Return the entries in full, exactly as written.

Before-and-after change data
# # # # #

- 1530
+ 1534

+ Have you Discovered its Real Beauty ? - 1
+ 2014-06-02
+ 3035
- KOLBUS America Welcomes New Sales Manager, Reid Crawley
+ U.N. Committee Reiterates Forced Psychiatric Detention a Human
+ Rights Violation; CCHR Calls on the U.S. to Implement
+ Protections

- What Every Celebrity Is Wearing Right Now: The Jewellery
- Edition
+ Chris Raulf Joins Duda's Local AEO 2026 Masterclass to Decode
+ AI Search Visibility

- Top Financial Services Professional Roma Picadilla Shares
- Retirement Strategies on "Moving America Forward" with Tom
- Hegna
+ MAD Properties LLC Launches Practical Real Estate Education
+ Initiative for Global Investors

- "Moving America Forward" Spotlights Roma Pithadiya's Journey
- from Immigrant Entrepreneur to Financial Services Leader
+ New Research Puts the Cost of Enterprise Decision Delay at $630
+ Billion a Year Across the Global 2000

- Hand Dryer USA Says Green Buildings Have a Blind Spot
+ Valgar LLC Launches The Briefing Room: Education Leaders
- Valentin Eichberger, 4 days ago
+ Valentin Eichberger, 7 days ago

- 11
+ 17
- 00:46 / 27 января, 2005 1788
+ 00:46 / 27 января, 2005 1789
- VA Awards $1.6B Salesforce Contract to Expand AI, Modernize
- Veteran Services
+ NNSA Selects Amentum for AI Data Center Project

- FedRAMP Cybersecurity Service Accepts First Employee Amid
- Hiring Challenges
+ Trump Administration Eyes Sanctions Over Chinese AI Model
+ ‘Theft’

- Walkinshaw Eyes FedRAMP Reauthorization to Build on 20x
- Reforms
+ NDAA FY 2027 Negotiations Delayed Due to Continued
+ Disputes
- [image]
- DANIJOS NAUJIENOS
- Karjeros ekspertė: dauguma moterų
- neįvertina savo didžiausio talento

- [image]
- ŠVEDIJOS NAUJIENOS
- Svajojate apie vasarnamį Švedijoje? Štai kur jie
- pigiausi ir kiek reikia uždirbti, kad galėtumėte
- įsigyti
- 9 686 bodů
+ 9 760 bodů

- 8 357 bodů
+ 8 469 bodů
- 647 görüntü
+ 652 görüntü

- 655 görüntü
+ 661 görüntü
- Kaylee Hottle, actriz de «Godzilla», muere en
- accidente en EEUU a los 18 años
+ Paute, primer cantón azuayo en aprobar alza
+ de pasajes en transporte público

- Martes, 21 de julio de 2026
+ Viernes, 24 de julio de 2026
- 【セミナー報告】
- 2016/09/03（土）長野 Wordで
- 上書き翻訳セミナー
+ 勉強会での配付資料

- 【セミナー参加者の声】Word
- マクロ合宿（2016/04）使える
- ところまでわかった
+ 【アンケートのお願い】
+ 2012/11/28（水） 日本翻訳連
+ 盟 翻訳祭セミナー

# # # # #

EXERCISE ANSWER:
- 1530
+ 1534

+ Have you Discovered its Real Beauty ? - 1
+ 2014-06-02
+ 3035
- KOLBUS America Welcomes New Sales Manager, Reid Crawley
+ U.N. Committee Reiterates Forced Psychiatric Detention a Human
+ Rights Violation; CCHR Calls on the U.S. to Implement
+ Protections

- What Every Celebrity Is Wearing Right Now: The Jewellery
- Edition
+ Chris Raulf Joins Duda's Local AEO 2026 Masterclass to Decode
+ AI Search Visibility

- Top Financial Services Professional Roma Picadilla Shares
- Retirement Strategies on "Moving America Forward" with Tom
- Hegna
+ MAD Properties LLC Launches Practical Real Estate Education
+ Initiative for Global Investors

- "Moving America Forward" Spotlights Roma Pithadiya's Journey
- from Immigrant Entrepreneur to Financial Services Leader
+ New Research Puts the Cost of Enterprise Decision Delay at $630
+ Billion a Year Across the Global 2000

- Hand Dryer USA Says Green Buildings Have a Blind Spot
+ Valgar LLC Launches The Briefing Room: Education Leaders
- Valentin Eichberger, 4 days ago
+ Valentin Eichberger, 7 days ago

- 11
+ 17
- 00:46 / 27 января, 2005 1788
+ 00:46 / 27 января, 2005 1789
- VA Awards $1.6B Salesforce Contract to Expand AI, Modernize
- Veteran Services
+ NNSA Selects Amentum for AI Data Center Project

- FedRAMP Cybersecurity Service Accepts First Employee Amid
- Hiring Challenges
+ Trump Administration Eyes Sanctions Over Chinese AI Model
+ ‘Theft’

- Walkinshaw Eyes FedRAMP Reauthorization to Build on 20x
- Reforms
+ NDAA FY 2027 Negotiations Delayed Due to Continued
+ Disputes
- [image]
- DANIJOS NAUJIENOS
- Karjeros ekspertė: dauguma moterų
- neįvertina savo didžiausio talento

- [image]
- ŠVEDIJOS NAUJIENOS
- Svajojate apie vasarnamį Švedijoje? Štai kur jie
- pigiausi ir kiek reikia uždirbti, kad galėtumėte
- įsigyti
- 9 686 bodů
+ 9 760 bodů

- 8 357 bodů
+ 8 469 bodů
- 647 görüntü
+ 652 görüntü

- 655 görüntü
+ 661 görüntü
- Kaylee Hottle, actriz de «Godzilla», muere en
- accidente en EEUU a los 18 años
+ Paute, primer cantón azuayo en aprobar alza
+ de pasajes en transporte público

- Martes, 21 de julio de 2026
+ Viernes, 24 de julio de 2026
- 【セミナー報告】
- 2016/09/03（土）長野 Wordで
- 上書き翻訳セミナー
+ 勉強会での配付資料

- 【セミナー参加者の声】Word
- マクロ合宿（2016/04）使える
- ところまでわかった
+ 【アンケートのお願い】
+ 2012/11/28（水） 日本翻訳連
+ 盟 翻訳祭セミナー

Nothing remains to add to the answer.